A PyTorch Tensor is basically the same as a numpy array: it does not know anything about deep learning or computational graphs or gradients, and is just a generic n-dimensional array to be used for arbitrary numeric computation.

The biggest difference between a numpy array and a PyTorch Tensor is that a PyTorch Tensor can run on either CPU or GPU. To run operations on the GPU, just cast the Tensor to a cuda datatype.

99 4211.96240234375
199 2790.4033203125
299 1849.73876953125
399 1227.25732421875
499 815.3107299804688
599 542.6771240234375
699 362.232666015625
799 242.7965545654297
899 163.7366943359375
999 111.39981079101562
1099 76.75041961669922
1199 53.80912399291992
1299 38.618431091308594
1399 28.558860778808594
1499 21.896507263183594
1599 17.483713150024414
1699 14.560527801513672
1799 12.62386417388916
1899 11.340629577636719
1999 10.490290641784668
Result: y = -0.008736494928598404 + 0.8177967071533203 x + 0.001507190172560513 x^2 + -0.08779092133045197 x^3

import torch
import math


dtype = torch.float
device = torch.device("cpu")
# device = torch.device("cuda:0") # Uncomment this to run on GPU

# Create random input and output data
x = torch.linspace(-math.pi, math.pi, 2000, device=device, dtype=dtype)
y = torch.sin(x)

# Randomly initialize weights
a = torch.randn((), device=device, dtype=dtype)
b = torch.randn((), device=device, dtype=dtype)
c = torch.randn((), device=device, dtype=dtype)
d = torch.randn((), device=device, dtype=dtype)

learning_rate = 1e-6
for t in range(2000):
    # Forward pass: compute predicted y
    y_pred = a + b * x + c * x ** 2 + d * x ** 3

    # Compute and print loss
    loss = (y_pred - y).pow(2).sum().item()
    if t % 100 == 99:
        print(t, loss)

    # Backprop to compute gradients of a, b, c, d with respect to loss
    grad_y_pred = 2.0 * (y_pred - y)
    grad_a = grad_y_pred.sum()
    grad_b = (grad_y_pred * x).sum()
    grad_c = (grad_y_pred * x ** 2).sum()
    grad_d = (grad_y_pred * x ** 3).sum()

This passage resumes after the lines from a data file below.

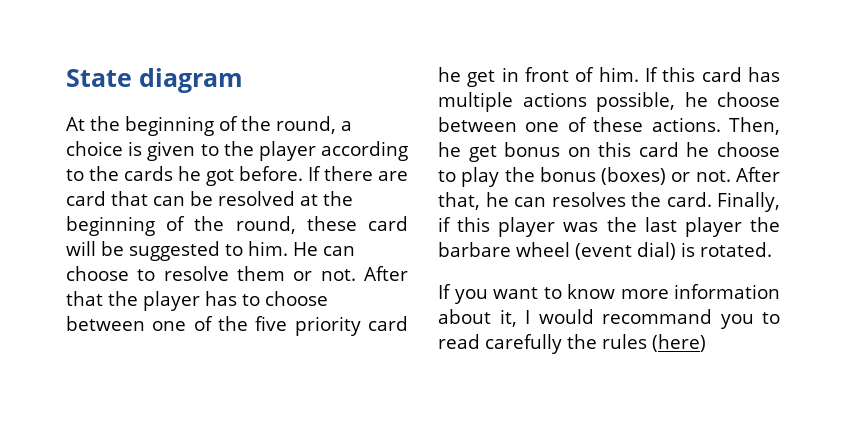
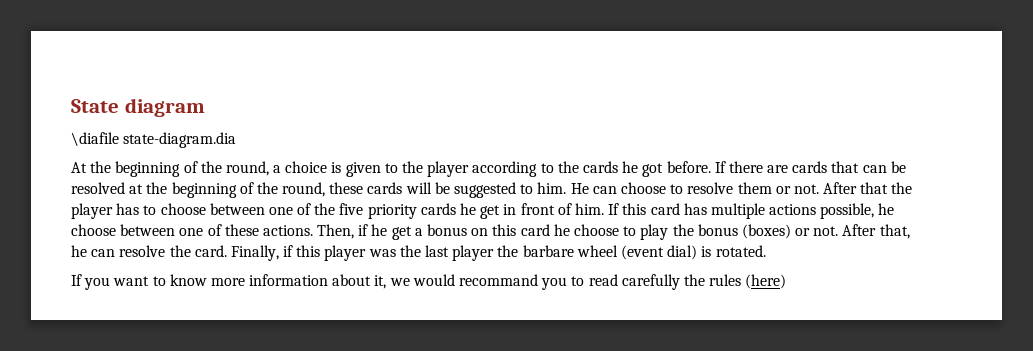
(243, 80) none -> [71,132,237,148] // \diafile state-diagram.dia
[66,191,106,206] card -> [792,161,828,173] cards
[367,216,408,231] card -> [367,182,403,194] cards
[368,316,408,331] card -> [420,203,456,215] cards
[438,142,497,162] he get -> [358,224,423,240] if he get a
[551,192,626,207] resolves -> [119,245,166,257] resolve
[525,310,530,324] I -> [389,278,410,286] we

    # Update weights using gradient descent
    a -= learning_rate * grad_a
    b -= learning_rate * grad_b
    c -= learning_rate * grad_c
    d -= learning_rate * grad_d


print(f'Result: y = {a.item()} + {b.item()} x + {c.item()} x^2 + {d.item()} x^3')

Total running time of the script: (0 minutes 0.242 seconds)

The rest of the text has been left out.